While seemingly unnecessary, the Court's rhetorical moves here--its rejection of one side's interests because it believes those interests cannot be assessed empirically--illustrate a broader problem with today's Supreme Court: its refusal to give any weight to interests the conservative majority doesn't like. I have written elsewhere about a judicial rhetoric of constitutional absolutism that disingenuously pretends that difficult cases are easy ones, in part by brushing aside the losing side's concerns. That was true when I wrote that article in 2015, and it is far truer today. The Court's apparent refusal in these cases to give any weight to the losing side's interests--to the value of diversity in education or to the importance of access to abortion in some people's lives--is symptomatic of a Court that pays almost no heed to the other side of the ledger. (Among the six-Justice conservative majority, Justice Kavanaugh is often the only one who makes it a point to acknowledge the competing interests in a case.)
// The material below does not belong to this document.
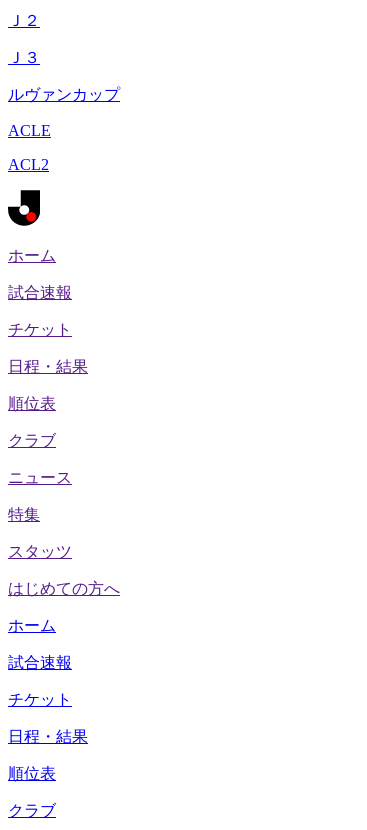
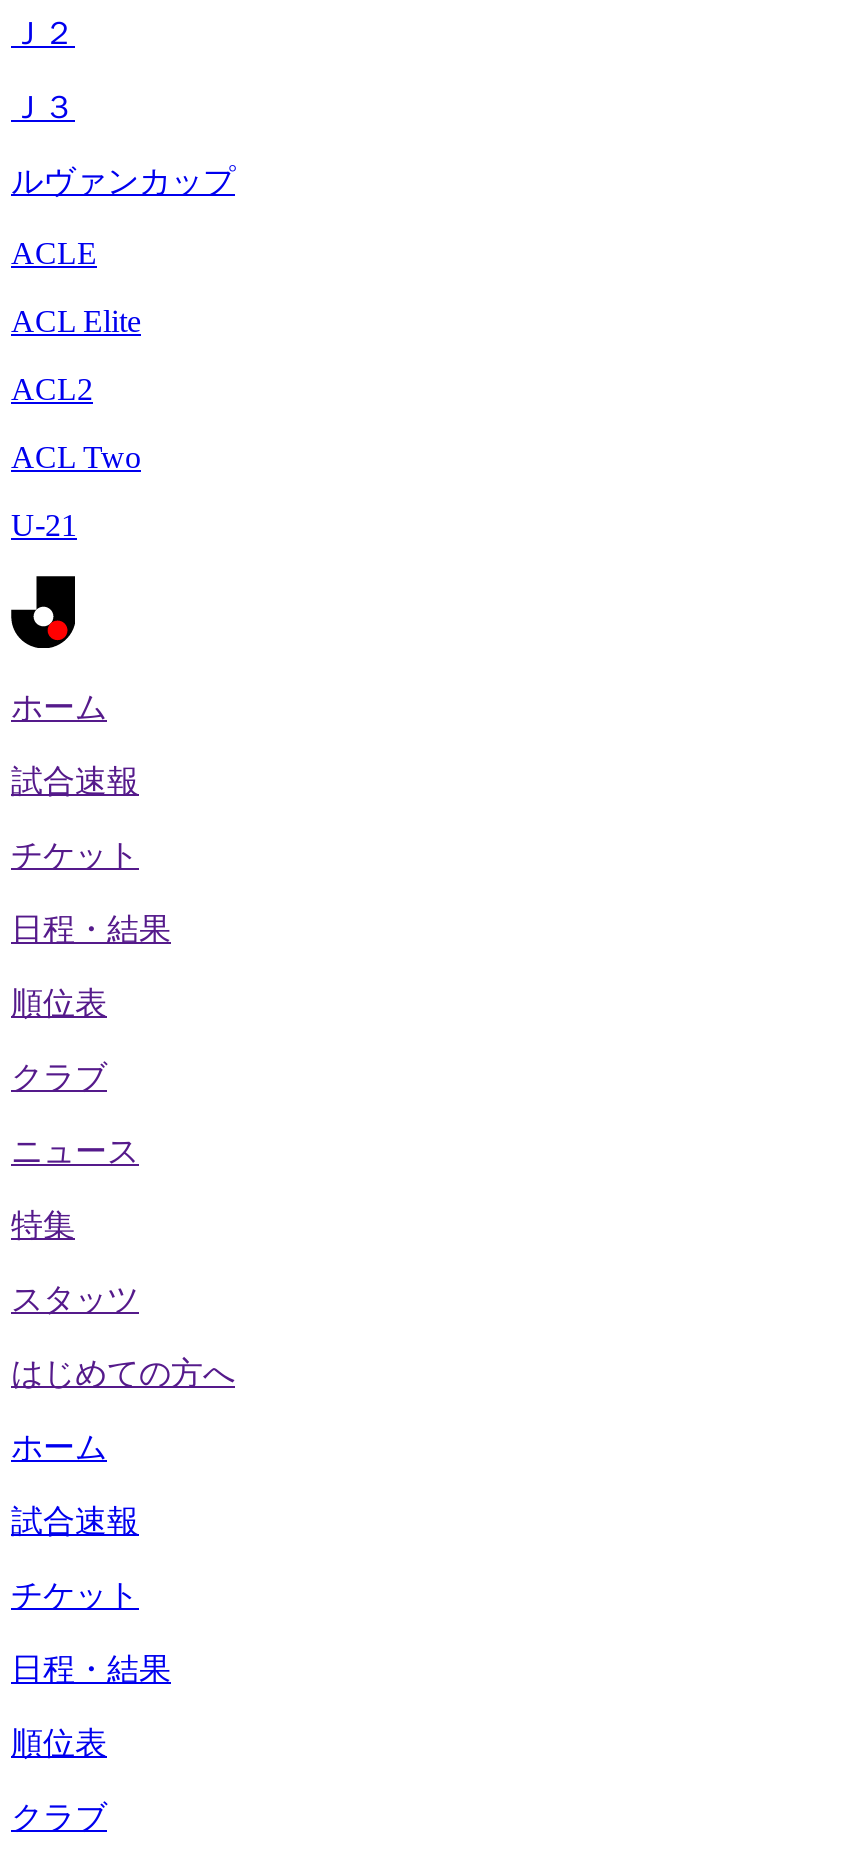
+ ACL Elite

+ ACL Two
+ U-21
None of this is to say that there weren't plausible arguments in the majorities' favor in these cases. Of course there were. The point, rather, is that the current Court viewed the cases as so one-sided that it could brush away the losing party's interests without engaging with them seriously.
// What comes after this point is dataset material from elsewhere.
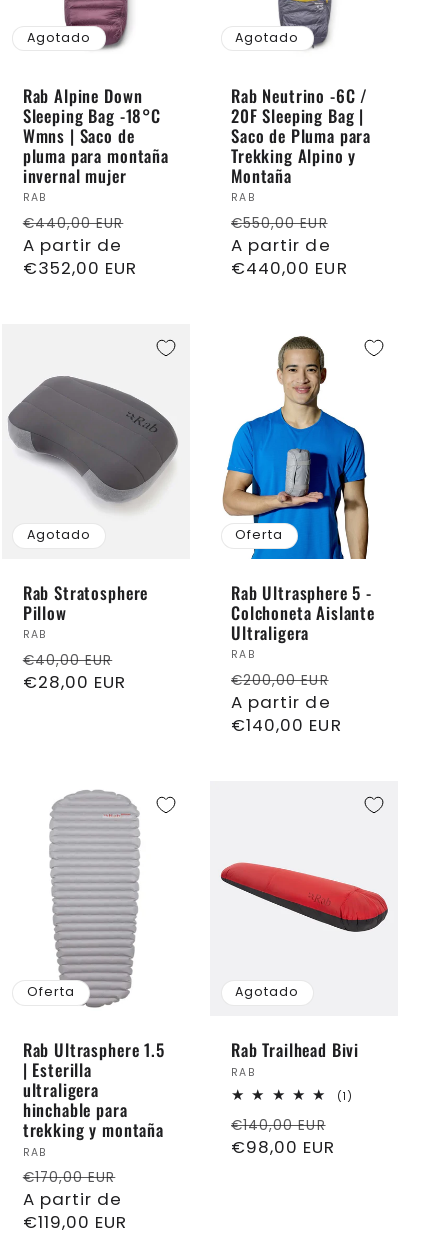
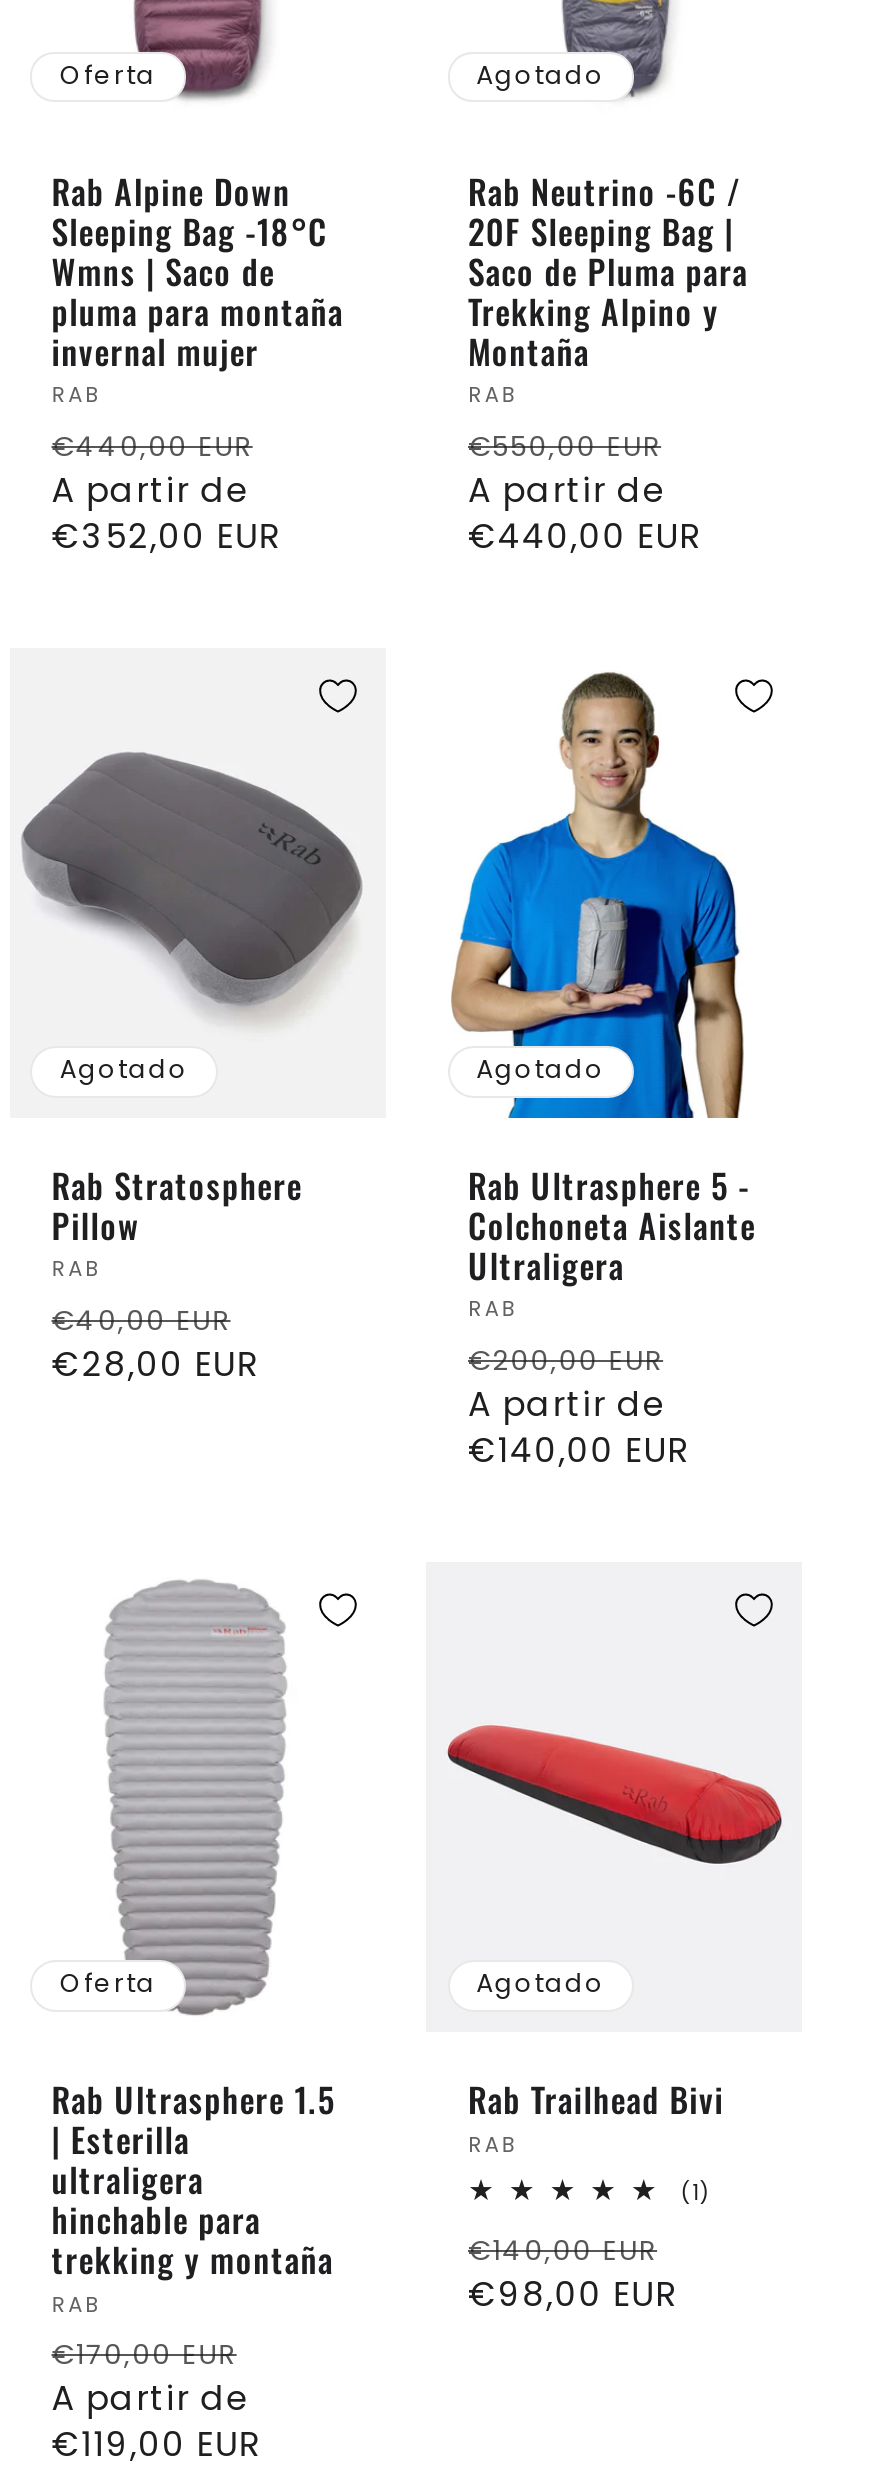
- Agotado
+ Oferta

- Oferta
+ Agotado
Earlier Courts were more willing to recognize legitimate interests on both sides of controversial cases. Whether right or wrong, Roe and Casey were attempts at compromise, preserving the right to abortion early in pregnancy while permitting states to adopt regulations or even prohibitions later in pregnancy. Likewise, Bakke and Grutter made clear that plenty of affirmative action programs would not pass constitutional muster. Critics on both sides objected to the balance those cases struck, but, for better or worse, those decisions tried to do justice to both sides of difficult issues.
Today's Court, though, sees the world in black and white; it sees no gray. That absolutist view of the world is contributing to a serious erosion in public confidence in the Court. Justice Alito and others may cry foul when critics question the Court's legitimacy, but these criticisms are very much of the Justices' own making. When the Court not only overrules important constitutional precedents but casually dismisses the importance of the parties' interests underlying the earlier decisions, it invites serious criticism.